Object of the Week: Jar by Kim Ellington

Kim Ellington (b. 1954) lives and works in Vale, North Carolina and is known for his use of local clays, ash glazes, and a groundhog kiln to make and fire his functional pottery wares. Ellington studied clay at Haywood Community College in Clyde, North Carolina, and was a studio potter when he met venerated Catawba Valley ceramist Burlon Craig. From Craig, Ellington learned the traditional methods of Catawba Valley potters, and since that time, has followed their traditions at his company Ellington Pottery.The tradition of using local clays, ash glazes, and groundhog kilns in the Catawba Valley (located in western North Carolina) began in the early nineteenth century. It is unknown exactly how knowledge of ash glazing arrived in North Carolina, but it is possible potters immigrating from Europe brought the knowledge to their new home in the Catawba Valley. To make ash glaze, a potter mixes wood ash with water and clay, as well as pulverized colored glass, covers their vessel with the mixture, and then fires it in a kiln. Under the intense heat from the kiln, the glaze transforms into an impervious coating on the ceramic object. While salt-glazed stoneware was more common in America at this time, ashes were an endless and readily available resource and far easier to obtain in western North Carolina than salt, making ash glaze the more popular and practical method for glazing ceramics.
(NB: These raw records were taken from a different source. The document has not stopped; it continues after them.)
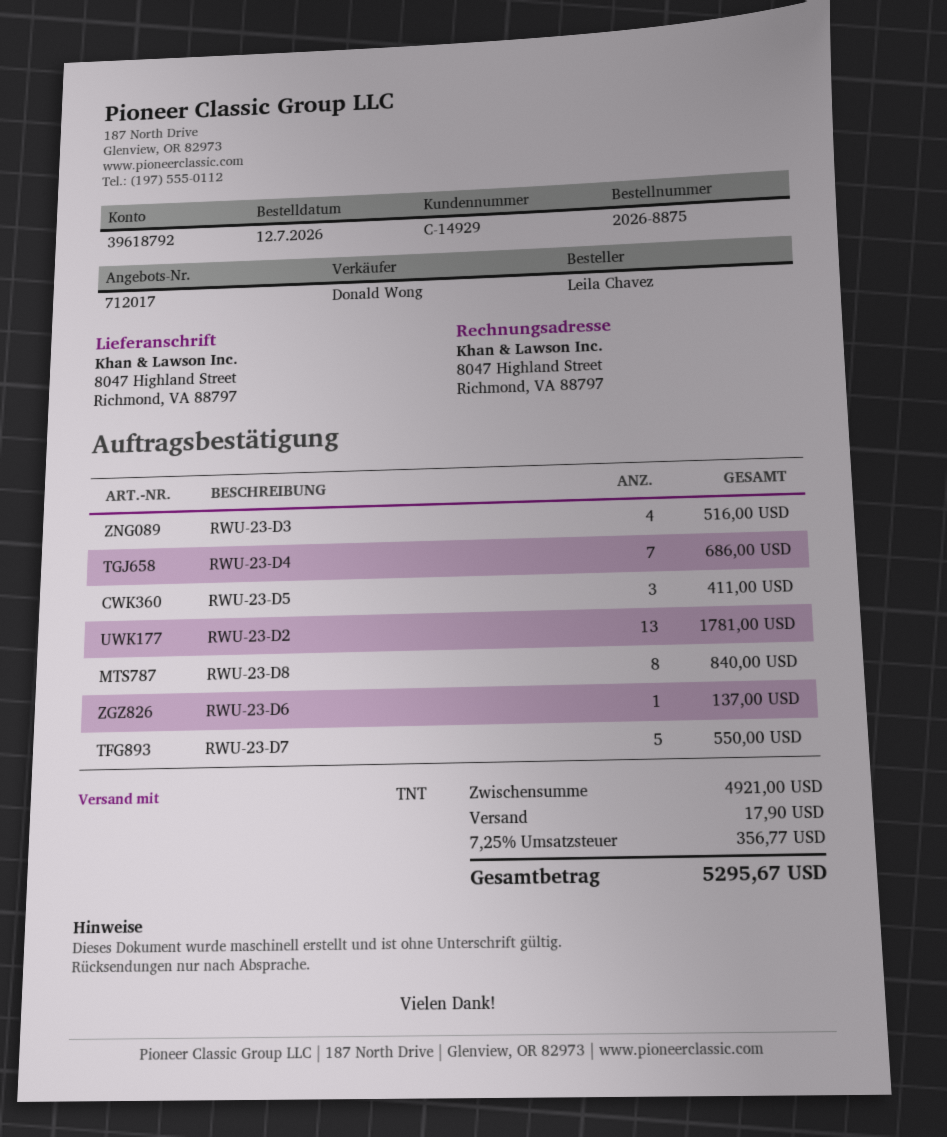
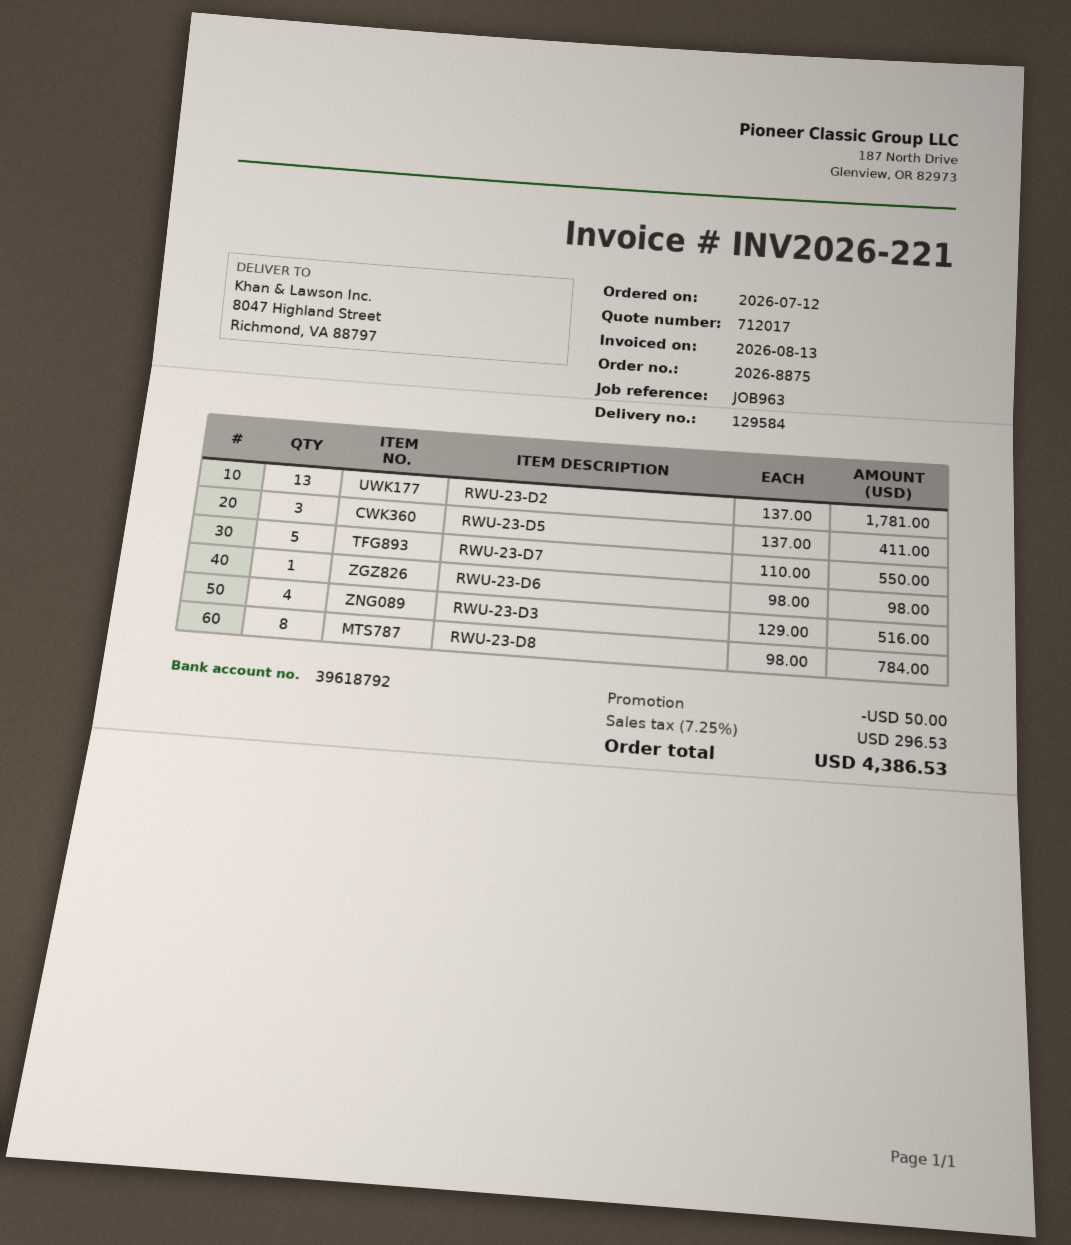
RWU-23-D4: 7 for 686.00 -> none
RWU-23-D8: 8 for 840.00 -> 8 for 784.00
RWU-23-D6: 1 for 137.00 -> 1 for 98.00
discount: none -> 50.00
shipping: 17.90 -> none
tax: 7.25% = 356.77 -> 7.25% = 296.53
total: 5295.67 -> 4386.53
Ellington creates ash glazes in a range of rich, earthy colors Like his ash glazes, Ellington’s groundhog kiln also follows in the traditions of early Catawba Valley potters. A traditional groundhog kiln includes a low brick tunnel slightly sunken into the earth with a door on one end and a chimney at the other. Pottery is loaded into the tunnel, a fire is built just inside the tunnel’s door, and the chimney draws the heat from the fire throughout the tunnel. Ellington designed and built his version of a groundhog kiln in 1999, increasing the height of the tunnel to allow for the firing of larger batches of work. While Ellington follows the traditional methods of early Catawba Valley potters, he never stops experimenting with firing temperature and duration.Jar was first shown at the Everson in the thirtieth (and last) Ceramic National exhibition in 2000. It is now on display in Socially Gifted: 75 Years of Gifts from the Social Art Club through June 30, 2019.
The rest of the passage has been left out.